撮影日記


2014年3月3日(月) 天気:晴れ

「半・裁判」じゃないよ,「半裁・判」だよ

かつてはよく使われていたが,最近ではほとんど使われなくなった規格のフィルムとして,127フィルムというものがある。裏紙とともにフィルムがスプール(軸)に巻き取られたロールフィルムの1つで,中判写真によく使われる120フィルムをそのまま小さくしたようなものだ。127フィルムでの標準的な画面サイズは,6.5cm×4cmの「ベスト判」と呼ばれるもので,127フィルムは「ベストフィルム」と呼ばれることもある。127フィルムはカメラの小型化に寄与したようで,120フィルムを使うフォールディングカメラ(蛇腹がついた折り畳み式のカメラ)や二眼レフカメラをそのまま小さくしたようなカメラが多く発売された。そういう事情もあってか,127フィルムを使うカメラには一定のマニアがおり,フィルムも細々とだが供給が続いている状態である。ただし富士フイルムやコダックはすでに127フィルムの製造を終了しており,クラシックカメラの専門店のようなお店などでなければ127フィルムは入手しにくくなっている。
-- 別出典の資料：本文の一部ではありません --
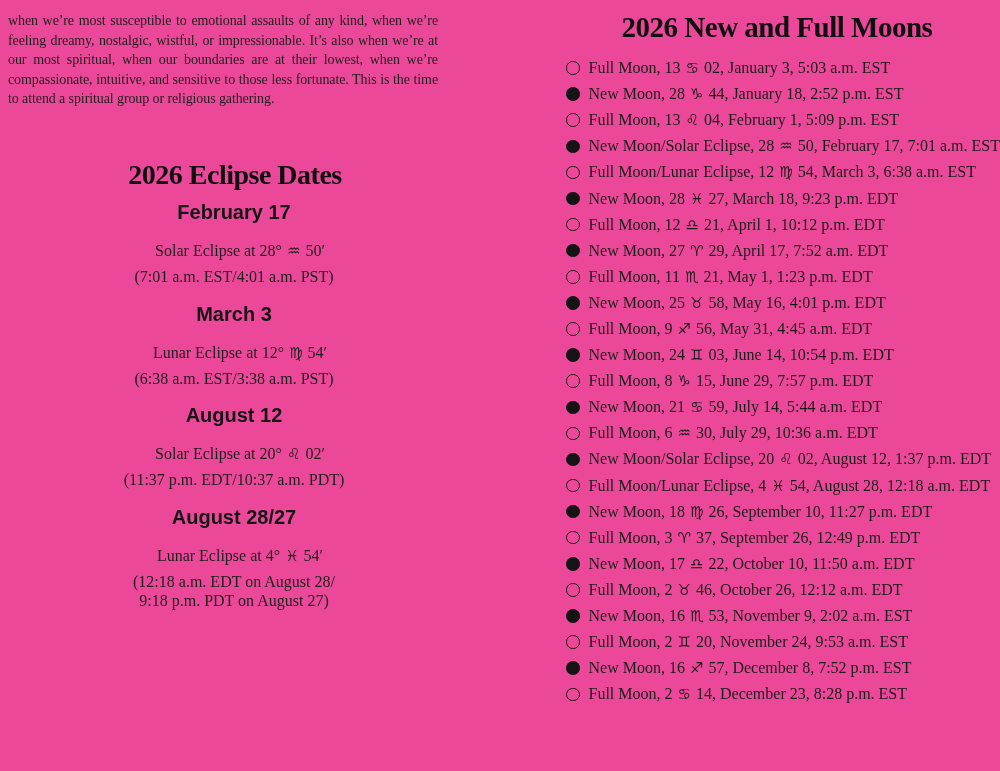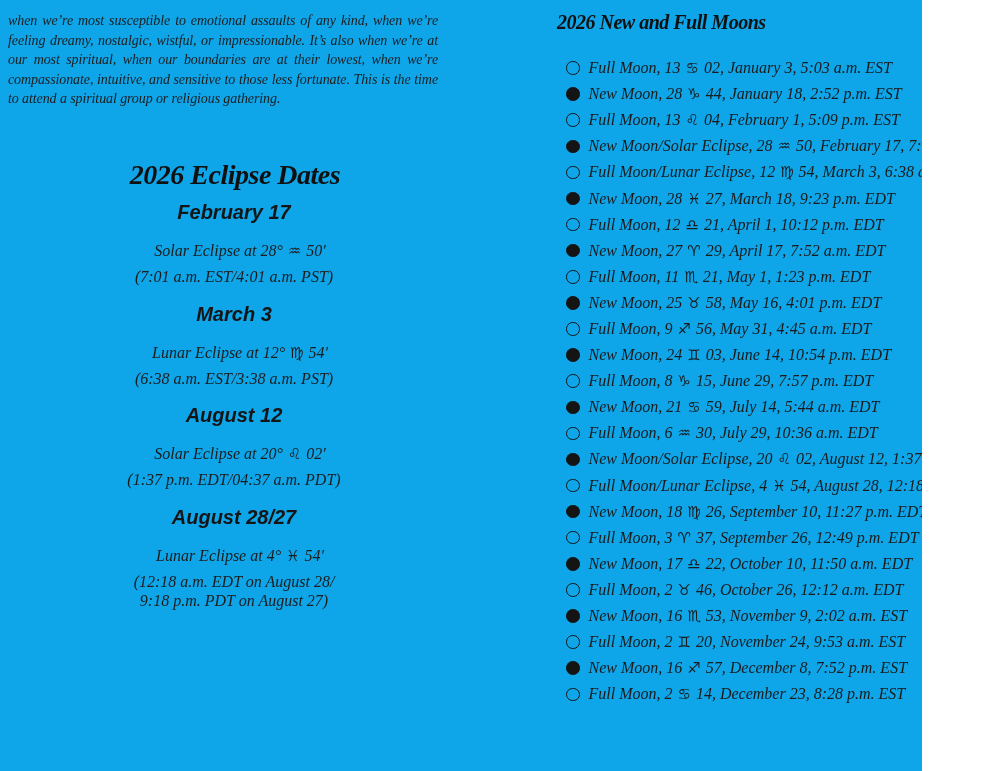"when we’re most susceptible to" .book { background: #0ea5e9 -> #ec4899; font-style: italic -> none; width: 922px -> 1000px }
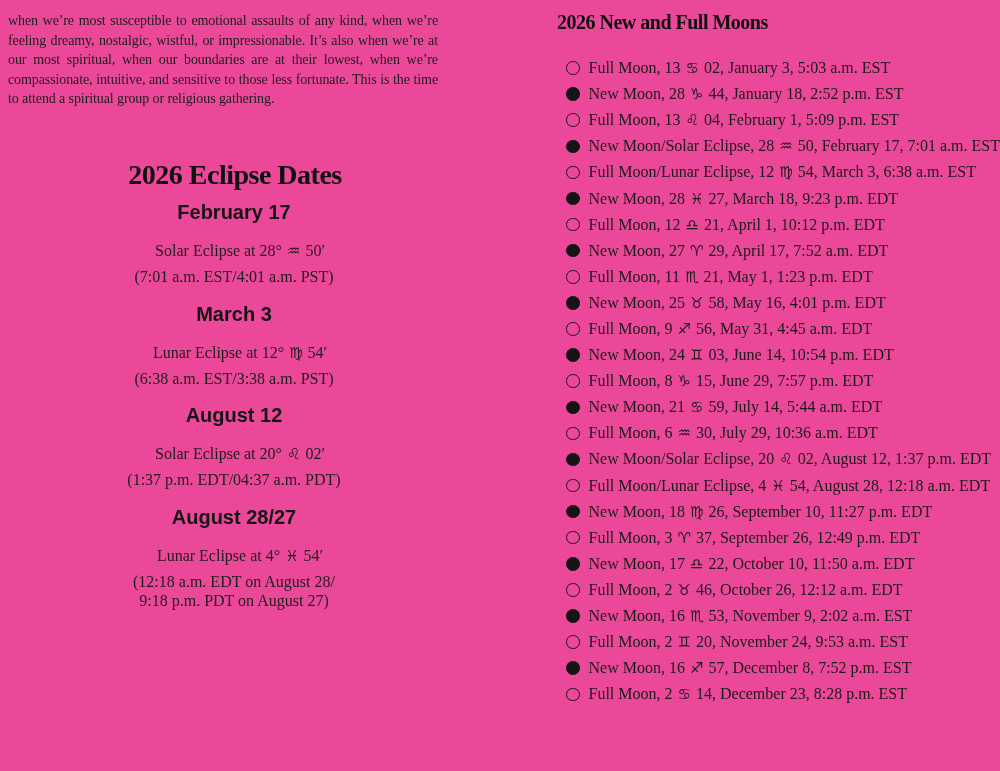"2026 New and Full Moons" .moons-title { font-size: 20px -> 29px; text-align: none -> center }
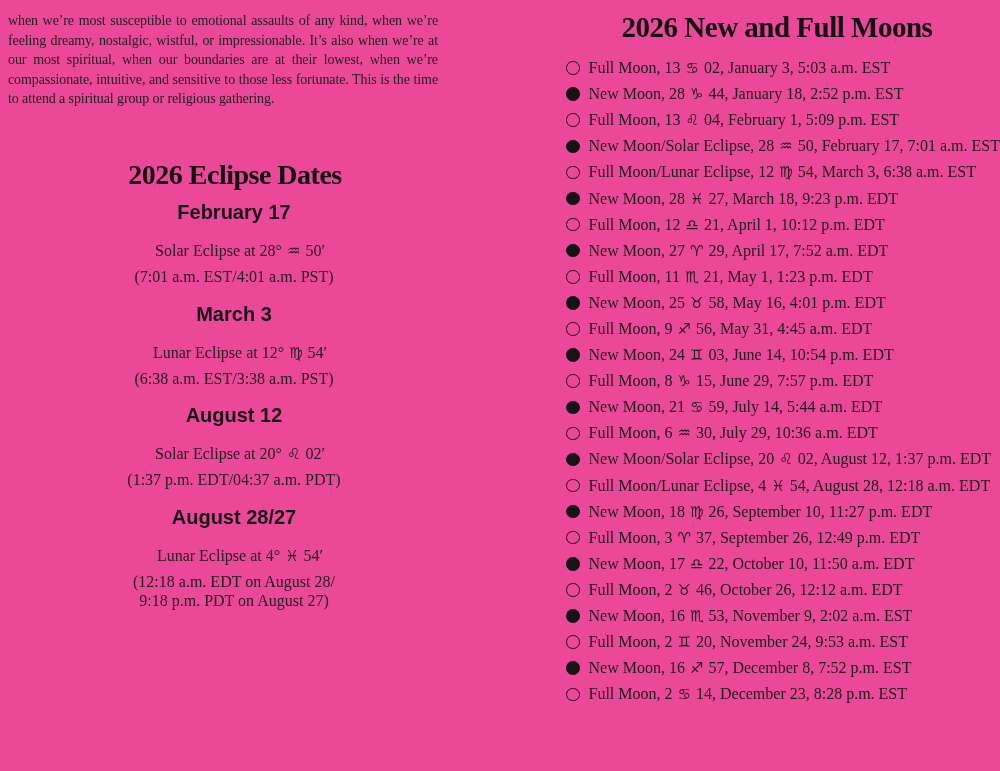"(1:37 p.m. EDT/04:37 a.m. PDT)" div.etime-line { text: 1:37 p.m. EDT/04:37 -> 11:37 p.m. EDT/10:37 }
120フィルムの標準的な画面サイズは「ブローニー判」とも呼ばれる6cm×9cmのものだが,それ以外に6cm×7cm,6cm×6cmや6cm×4.5cmといったサイズで使われることもある。いやむしろ,いまは6×9判はあまり使われておらず,それ以外のサイズのほうが一般的だろうか。
 127フィルムも,標準的な画面サイズである6.5cm×4cmの「ベスト判」のほか,4cm×4cmや3cm×4cmといったサイズで使われることがある。3cm×4cmはベスト判を半分にしたものということで,「ベスト半裁判」と呼ばれる。
 「ベスト半裁判」は,「べすとはんさいばん」と読む。「半裁」とは「半分に切る」という意味で,「判」は紙などの大きさを示す。「ベスト」を「半裁」した「判」ということで,決して「ベスト」の「半」分の「裁判」ではない。だが「半裁」という表現に慣れていなければ,「半裁・判」をついつい「半・裁判」と読んでしまい,「裁判の半分ってどういうこっちゃ?」となるのである。
 辞書を見れば「半裁(はんさい)」は「半截(はんせつ)」を慣用的に「はんさい」と読むところにあてられた漢字であるとのこと。誤解を防ぐことも含めて「ベスト半截判」と書くのがよいのだが,残念ながら「截」は常用漢字に含まれていない。その結果,「半裁」という表記が主流になっている。実際,古い雑誌等では「ベスト半截」という表記が使われる。たとえばこれは,「アサヒカメラ」昭和12年7月号に掲載されていた,オプトクローム社の広告の一部である。

「ベスト半截」という表記がいつから使われているかは,はっきりしない。手元にある古い雑誌のうち,「アサヒカメラ」昭和4年2月号では記事や広告に「ベスト判截」という表記を見つけることができなかった。アルスの「カメラ」昭和8年2月号では,「ベスト半截」という表記は見つけられなかったが,「ベスト判以下の小型原板の修整」という記事中で「3×4糎判」という表記を見つけることができたので,ベスト半裁判のカメラはすでに普及していたことは間違いない。「アサヒカメラ」昭和12年7月号の「新しい機械と材料」で取り上げられている「ベビーセミファースト」についての記事で,「…カメラの名稱の場合,ベビーはベスト半截。セミはブロニー半截といふ意味で呼ばれるのが普通…」と使われているので,このときには「ベスト半截」という表現はほぼ定着しているとみなしてよいだろう。ところで「ベビーセミファースト」は,ベスト半裁判ではなくセミ判カメラのようだ。この記事の続きでは,「ベビー」と「セミ」の両方がついたこのカメラの名称を「カメラの名稱だけに一寸奇異な感じがします」と書かれている。こういうあたりも,古い雑誌を眺めて楽しいところだ。
 ともかく3月4日は,画面サイズにちなんで「ベスト半裁判の日」なのである。
 昨夜は120のNEOPAN 100 ACROSをカットして,127フィルム1本と,110カートリッジフィルム2本を作成し,明日の撮影に備えることにしたのだった。